** What you need to do **
Which lines of the entries below hold the word "auto"? Report each of them.

** Given data **
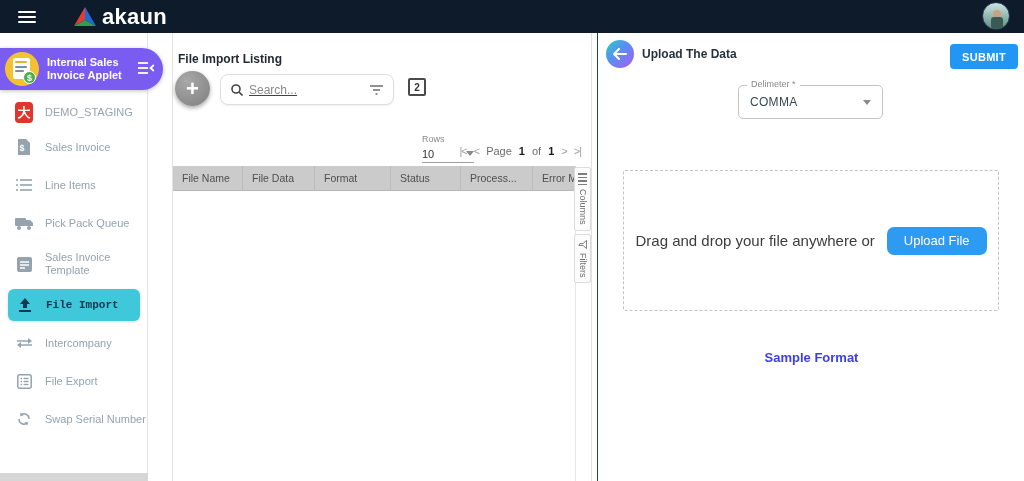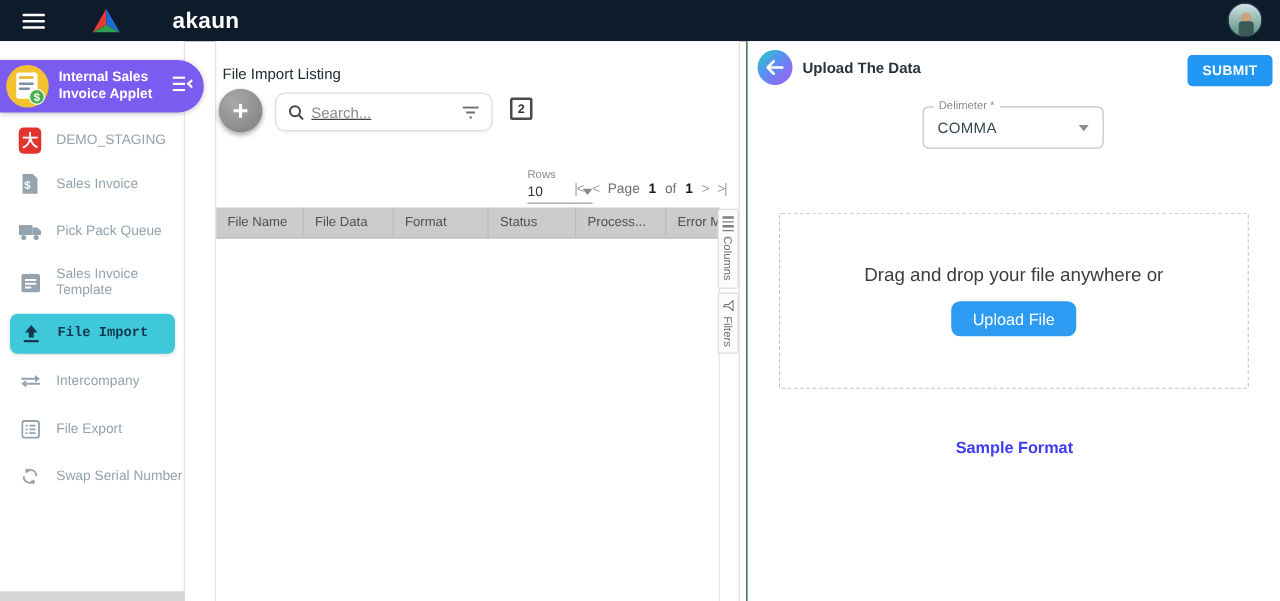--- a/index.html
+++ b/index.html
@@ -4,21 +4,21 @@
 <style>
   * { margin:0; padding:0; box-sizing:border-box; }
   html,body { width:1024px; height:481px; font-family:"Liberation Sans", sans-serif; background:#ffffff; overflow:hidden; }
   .stage { position:relative; width:1024px; height:481px; background:#fff; }
 
   
   .topbar { position:absolute; left:0; top:0; width:1024px; height:33px; background:#0e1b2a; display:flex; align-items:center; }
   .hamburger { margin-left:18px; width:18px; height:12px; display:flex; flex-direction:column; justify-content:space-between; cursor:pointer; }
   .hamburger span { display:block; height:2px; background:#fff; border-radius:1px; }
   .brand { display:flex; align-items:center; gap:6px; margin-left:38px; }
-  .brand-text { color:#fff; font-weight:bold; font-size:18px; letter-spacing:.3px;margin-left:36px; }
+  .brand-text { color:#fff; font-weight:bold; font-size:22px; letter-spacing:.3px; }
   .avatar { position:absolute; right:14px; top:2px; width:28px; height:28px; border-radius:50%;
             background:linear-gradient(180deg,#cfe3e2 0%,#8fb4ac 55%,#5e8d87 100%); overflow:hidden; border:1px solid #24394d; }
   .avatar i { position:absolute; left:10px; top:7px; width:8px; height:8px; border-radius:50%; background:#caa27e; }
   .avatar b { position:absolute; left:8px; top:14px; width:12px; height:12px; border-radius:3px; background:#3c5a55; }
 
   
   .sidebar { position:absolute; left:0; top:33px; width:148px; height:448px; background:#fff; border-right:1px solid #e3e3e3; }
   .applet-pill { position:absolute; left:0; top:48px; width:163px; height:42px; background:#7b5cf0;
                  border-radius:0 21px 21px 0; display:flex; align-items:center; z-index:5; box-shadow:0 1px 4px rgba(0,0,0,.25); }
   .applet-badge { width:34px; height:34px; border-radius:50%; background:#f2c230; margin-left:5px; position:relative; flex:0 0 auto; }
@@ -42,21 +42,21 @@
             text-align:center; line-height:21px; }
   .nav-active-row { height:38px; display:flex; align-items:center;font-family:Liberation Mono, monospace; }
   .nav-active { margin:0 8px; width:132px; height:32px; background:#3ec8da; border-radius:6px; display:flex; align-items:center;
                 gap:12px; padding-left:8px; color:#14384e; font-size:11px; font-weight:bold; box-shadow:0 1px 3px rgba(0,0,0,.15); cursor:pointer; }
   .nav-active .ic { width:18px; display:flex; justify-content:center; color:#14384e; }
   .side-hscroll { position:absolute; left:0; bottom:0; width:148px; height:8px; background:#d6d6d6; }
 
   
   .panel-mid { position:absolute; left:172px; top:33px; width:420px; height:448px; background:#fff;
                border-left:1px solid #e2e2e2; border-right:1px solid #e2e2e2; }
-  .listing-title { position:absolute; left:5px; top:19px; font-size:12px; font-weight:normal; color:#212b32; }
+  .listing-title { position:absolute; left:5px; top:19px; font-size:12px; font-weight:bold; color:#212b32; }
   .add-btn { position:absolute; left:2px; top:38px; width:35px; height:35px; border-radius:50%;
              background:radial-gradient(circle at 35% 30%, #a9a9a9, #7e7e7e); color:#fff; font-size:22px; font-weight:bold;
              display:flex; align-items:center; justify-content:center; border:none; box-shadow:0 2px 4px rgba(0,0,0,.35); cursor:pointer; }
   .search-box { position:absolute; left:47px; top:41px; width:174px; height:31px; background:#fff; border:1px solid #dedede;
                 border-radius:8px; display:flex; align-items:center; box-shadow:0 1px 2px rgba(0,0,0,.06); }
   .search-box svg { margin-left:10px; flex:0 0 auto; }
   .search-input { border:none; outline:none; flex:1; min-width:0; font-size:12px; color:#424242; margin-left:6px; font-family:"Liberation Sans",sans-serif;text-decoration:underline; }
   .search-input::placeholder { color:#8a8a8a; }
   .filter-ic { margin-right:10px; flex:0 0 auto; cursor:pointer; }
   .pages2 { position:absolute; left:235px; top:45px; width:18px; height:18px; border:2px solid #4a4a4a; border-radius:2px;
@@ -91,21 +91,21 @@
   .back-btn { position:absolute; left:8px; top:7px; width:28px; height:28px; border-radius:50%; border:none; cursor:pointer;
               background:linear-gradient(135deg,#27cfc3 0%,#5b8df2 45%,#a85cf2 100%); color:#fff; display:flex; align-items:center; justify-content:center; }
   .upload-title { position:absolute; left:44px; top:14px; font-size:12px; font-weight:bold; color:#27323c; }
   .submit-btn { position:absolute; right:6px; top:11px; height:25px; padding:0 12px; background:#2196f3; border:none; border-radius:4px;
                 color:#fff; font-size:11px; font-weight:bold; letter-spacing:.3px; cursor:pointer; font-family:"Liberation Sans",sans-serif; }
   .delim-select { position:absolute; left:140px; top:52px; width:145px; height:34px; border:1px solid #c4c4c4; border-radius:5px;
                   display:flex; align-items:center; justify-content:space-between; padding:0 11px; cursor:pointer; background:#fff; }
   .delim-label { position:absolute; left:149px; top:46px; background:#fff; padding:0 4px; font-size:9px; color:#8a8a8a; }
   .delim-value { font-size:12px; color:#37474f; letter-spacing:.3px; }
   .dropzone { position:absolute; left:25px; top:137px; width:376px; height:141px; border:1px dashed #c2c2c2; border-radius:2px;
-              display:flex; flex-direction:column; align-items:center; justify-content:center; gap:12px; }
+              display:flex; flex-direction:row; align-items:center; justify-content:center; gap:12px; }
   .drop-text { font-size:15px; color:#3d3d3d; }
   .upload-file-btn { height:28px; padding:0 17px; background:#2e9bf3; border:none; border-radius:7px; color:#fff; font-size:13px;
                      cursor:pointer; font-family:"Liberation Sans",sans-serif; }
   .sample-link { position:absolute; left:0; width:427px; top:317px; text-align:center; font-size:13px; font-weight:bold;
                  color:#3c3cf5; cursor:pointer; text-decoration:none; display:block; }
 </style>
 </head>
 <body>
 
 <div class="stage">
@@ -139,20 +139,35 @@
         <span class="lbl">DEMO_STAGING</span>
       </div>
       <div class="nav-item">
         <span class="ic">
           <svg width="14" height="17" viewBox="0 0 14 17">
               <path d="M1 0 h8 l4 4 v12 h-12 z" fill="#94a3ae"></path>
               <text x="5" y="12" font-size="9" fill="#fff" font-weight="bold" text-anchor="middle">$</text>
             </svg>
         </span>
         <span class="lbl">Sales Invoice</span>
+      </div>
+      <div class="nav-item">
+        <span class="ic">
+          <svg width="16" height="12" viewBox="0 0 16 12">
+              <g stroke="#94a3ae" stroke-width="1.6">
+                <line x1="0" y1="1" x2="2" y2="1"></line>
+                <line x1="4" y1="1" x2="16" y2="1"></line>
+                <line x1="0" y1="6" x2="2" y2="6"></line>
+                <line x1="4" y1="6" x2="16" y2="6"></line>
+                <line x1="0" y1="11" x2="2" y2="11"></line>
+                <line x1="4" y1="11" x2="16" y2="11"></line>
+              </g>
+            </svg>
+        </span>
+        <span class="lbl">Line Items</span>
       </div>
       <div class="nav-item">
         <span class="ic">
           <svg width="18" height="13" viewBox="0 0 18 13">
               <rect x="0" y="1" width="11" height="8" rx="1" fill="#94a3ae"></rect>
               <path d="M11 3 h4 l3 3 v3 h-7 z" fill="#94a3ae"></path>
               <circle cx="4" cy="11" r="2" fill="#94a3ae"></circle>
               <circle cx="14" cy="11" r="2" fill="#94a3ae"></circle>
             </svg>
         </span>

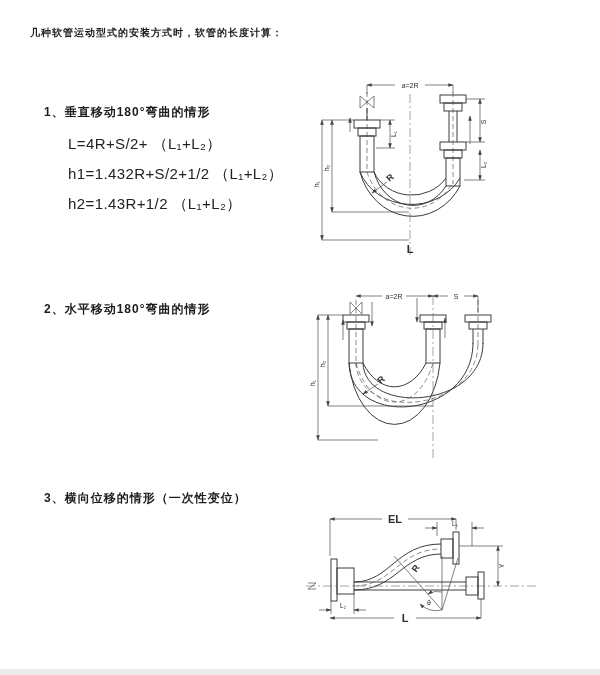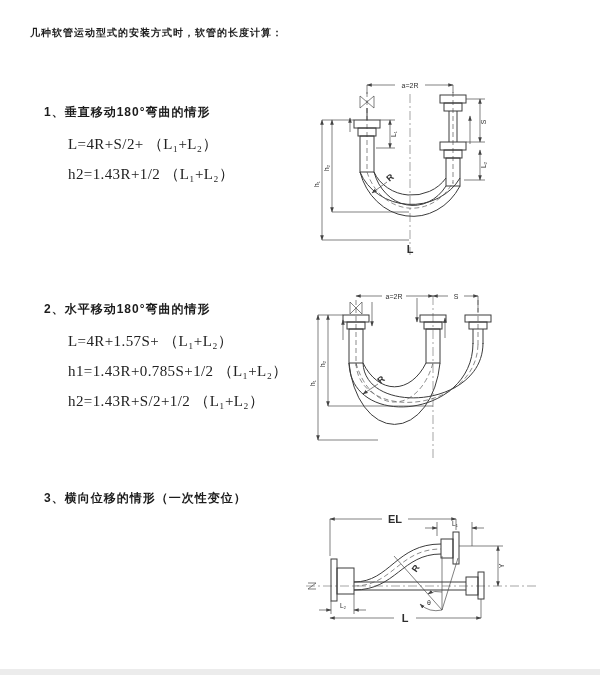--- a/index.html
+++ b/index.html
@@ -2,21 +2,21 @@
 <html><head>
 <meta charset="utf-8">
 <style>
   * { margin:0; padding:0; box-sizing:border-box; }
   html,body { width:600px; height:675px; background:#ffffff; overflow:hidden; }
   body { font-family:"Liberation Sans","DejaVu Sans",sans-serif; color:#1c1c1c; position:relative; }
   .title { position:absolute; left:30px; top:26px; font-size:10px; font-weight:700; letter-spacing:1px; }
   .section { position:absolute; }
   .sec-heading { font-size:12px; font-weight:700; letter-spacing:1px; }
   .formulas { margin-top:8px; margin-left:24px; }
-  .formula { font-size:15px; line-height:30px; letter-spacing:0.4px; color:#222; font-weight:500;font-family:Liberation Serif, serif; }
+  .formula { font-size:15px; line-height:30px; letter-spacing:0.4px; color:#222; font-weight:500; }
   .sec3 .formula { line-height:28px; }
   svg { position:absolute; }
   svg text { font-family:"Liberation Sans","DejaVu Sans",sans-serif; fill:#2e2e2e; }
   .draw { stroke:#3c3c3c; stroke-width:1; fill:none; }
   .thin { stroke:#4a4a4a; stroke-width:0.7; fill:none; }
   .dim  { stroke:#4a4a4a; stroke-width:0.7; fill:none; }
   .cl   { stroke:#6a6a6a; stroke-width:0.6; fill:none; stroke-dasharray:9 3 2 3; }
   .dash { stroke:#5a5a5a; stroke-width:0.7; fill:none; stroke-dasharray:5 3; }
   .lbl-s { font-size:7px; }
   .lbl-xs { font-size:6.5px; }
@@ -26,31 +26,27 @@
 </style>
 </head>
 <body>
 
 <div class="title">几种软管运动型式的安装方式时，软管的长度计算：</div>
 
 <div class="section" style="left:44px; top:104px;">
   <div class="sec-heading">1、垂直移动180°弯曲的情形</div>
   <div class="formulas">
     <div class="formula">L=4R+S/2+ （L₁+L₂）</div>
+    <div class="formula">h1=1.432R+S/2+1/2 （L₁+L₂）</div>
     <div class="formula">h2=1.43R+1/2 （L₁+L₂）</div>
   </div>
 </div>
 
 <div class="section" style="left:44px; top:301px;">
   <div class="sec-heading">2、水平移动180°弯曲的情形</div>
-  <div class="formulas">
-    <div class="formula">L=4R+1.57S+ （L₁+L₂）</div>
-    <div class="formula">h1=1.43R+0.785S+1/2 （L₁+L₂）</div>
-    <div class="formula">h2=1.43R+S/2+1/2 （L₁+L₂）</div>
-  </div>
 </div>
 
 <div class="section sec3" style="left:44px; top:490px;">
   <div class="sec-heading">3、横向位移的情形（一次性变位）</div>
 </div>
 
 <svg style="left:310px; top:72px;" width="282" height="185" viewBox="0 0 282 185">
   <defs>
     <marker id="arr1" viewBox="0 0 10 10" refX="9" refY="5" markerWidth="7.5" markerHeight="7.5" orient="auto-start-reverse">
       <path d="M0,1.5 L10,5 L0,8.5 Z" fill="#444"></path>

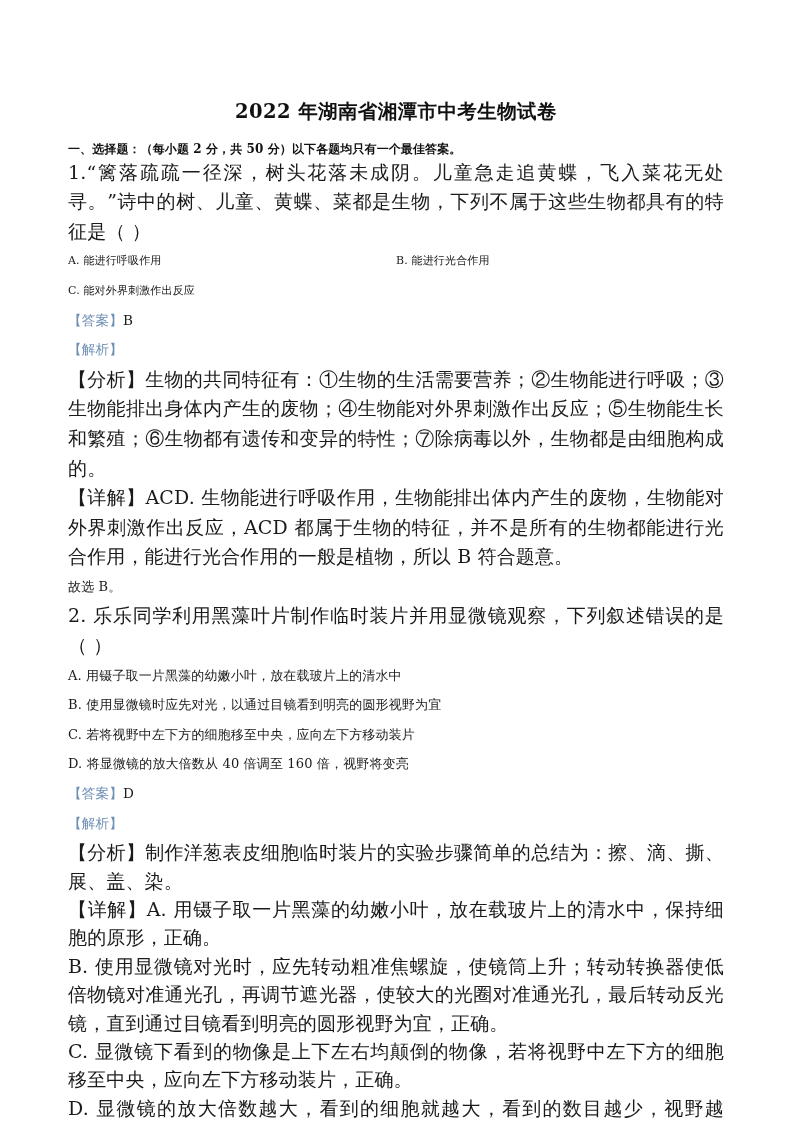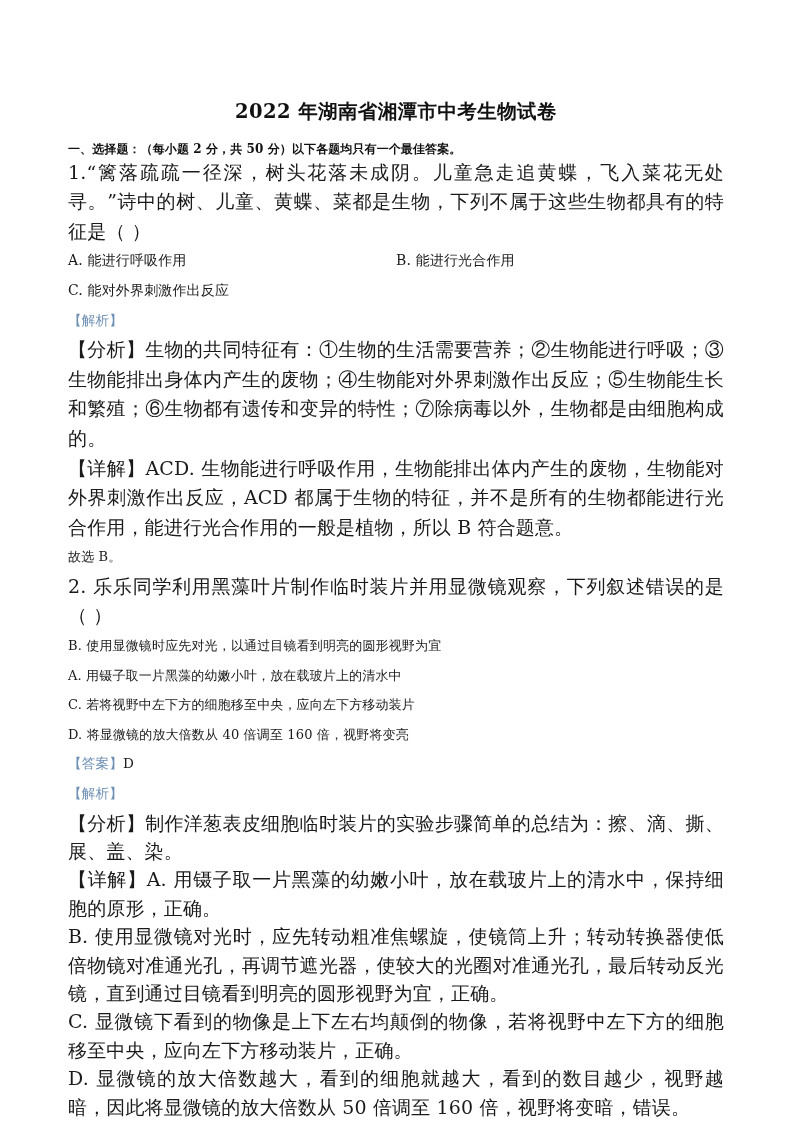--- a/index.html
+++ b/index.html
@@ -70,21 +70,21 @@
     color: #1a1a1a;
     letter-spacing: 0.15px;
     text-align: justify;
     text-justify: inter-ideograph;
   }
 
   
   .opt-row {
     position: relative;
     height: 29.6px;
-    font-size: 14px;
+    font-size: 11px;
     line-height: 29.6px;
     color: #1a1a1a;
     letter-spacing: 0.15px;
   }
   .opt-col-left {
     position: absolute;
     left: 0;
     top: 0;
     width: 320px;
   }
@@ -125,43 +125,46 @@
 
       <div class="opt-row">
         <span class="opt-col-left">A. 能进行呼吸作用</span>
         <span class="opt-col-right">B. 能进行光合作用</span>
       </div>
 
       <div class="opt-row">
         <span class="opt-col-left">C. 能对外界刺激作出反应</span>
       </div>
 
+      <div class="marker-line">
+        <span class="marker">【答案】</span><span>B</span>
+      </div>
 
       <div class="marker-line">
         <span class="marker">【解析】</span>
       </div>
 
       <div class="para">
         <span>【分析】</span><span>生物的共同特征有：①生物的生活需要营养；②生物能进行呼吸；③生物能排出身体内产生的废物；④生物能对外界刺激作出反应；⑤生物能生长和繁殖；⑥生物都有遗传和变异的特性；⑦除病毒以外，生物都是由细胞构成的。</span>
       </div>
 
       <div class="para">
         <span>【详解】</span><span>ACD. 生物能进行呼吸作用，生物能排出体内产生的废物，生物能对外界刺激作出反应，ACD 都属于生物的特征，并不是所有的生物都能进行光合作用，能进行光合作用的一般是植物，所以 B 符合题意。</span>
       </div>
 
       <div class="line">故选 B。</div>
     </div>
 
     <div>
 
       <div class="para">2. 乐乐同学利用黑藻叶片制作临时装片并用显微镜观察，下列叙述错误的是（        ）</div>
 
+      <div class="line">A. 用镊子取一片黑藻的幼嫩小叶，放在载玻片上的清水中</div>
+
       <div class="line">B. 使用显微镜时应先对光，以通过目镜看到明亮的圆形视野为宜</div>
-
-      <div class="line">A. 用镊子取一片黑藻的幼嫩小叶，放在载玻片上的清水中</div>
 
       <div class="line">C. 若将视野中左下方的细胞移至中央，应向左下方移动装片</div>
 
       <div class="line">D. 将显微镜的放大倍数从 40 倍调至 160 倍，视野将变亮</div>
 
       <div class="marker-line">
         <span class="marker">【答案】</span><span>D</span>
       </div>
 
       <div class="marker-line">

** Completed exercise **
   .applet-badge { width:34px; height:34px; border-radius:50%; background:#f2c230; margin-left:5px; position:relative; flex:0 0 auto; }
   .search-box svg { margin-left:10px; flex:0 0 auto; }
   .filter-ic { margin-right:10px; flex:0 0 auto; cursor:pointer; }
     <marker id="arr1" viewBox="0 0 10 10" refX="9" refY="5" markerWidth="7.5" markerHeight="7.5" orient="auto-start-reverse">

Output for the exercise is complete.